**Your objective:** Exact copies of all entries are needed. Pictures are to be left out.
START Provided material
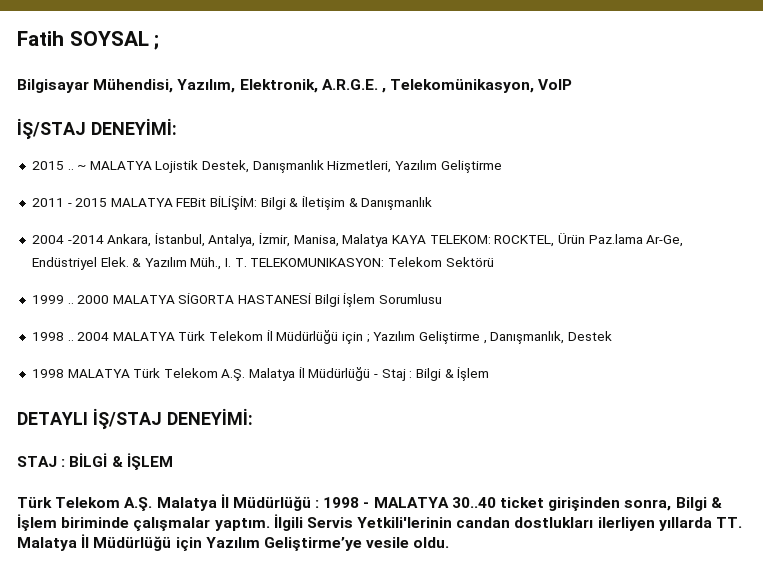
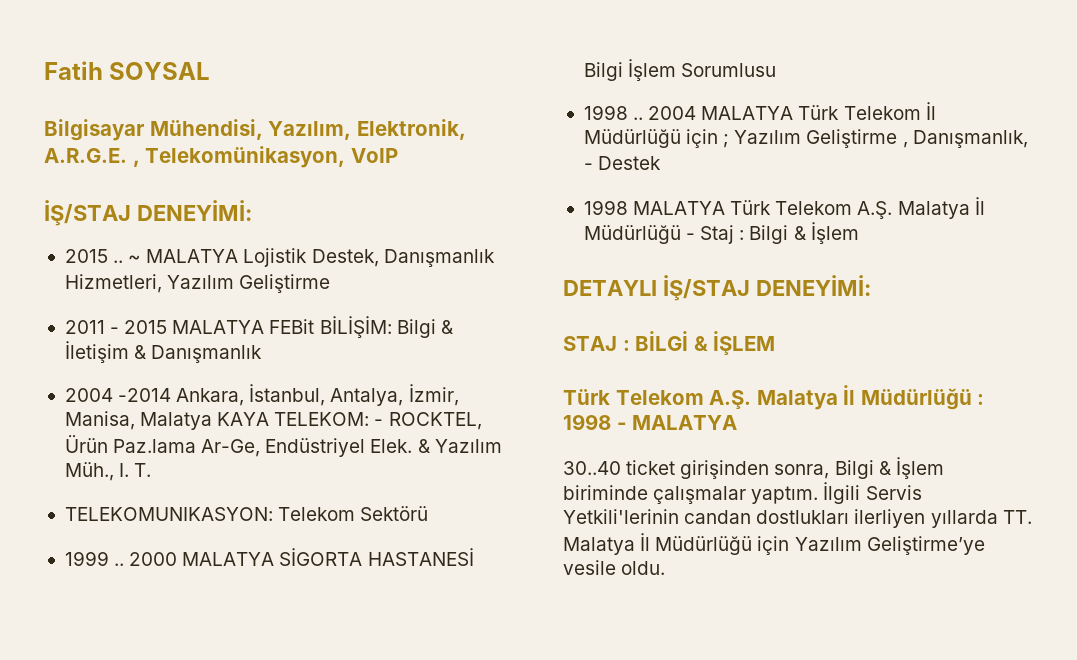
[154,35,160,50] ; -> (211, 71) none
(491, 239) none -> [374,419,384,426] -
(247, 262) none -> (152, 470) //
(565, 337) none -> [583,163,593,170] -
(449, 502) none -> (738, 422) //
END Provided material
**Answer section:**
[154,35,160,50] ; -> (211, 71) none
(491, 239) none -> [374,419,384,426] -
(247, 262) none -> (152, 470) //
(565, 337) none -> [583,163,593,170] -
(449, 502) none -> (738, 422) //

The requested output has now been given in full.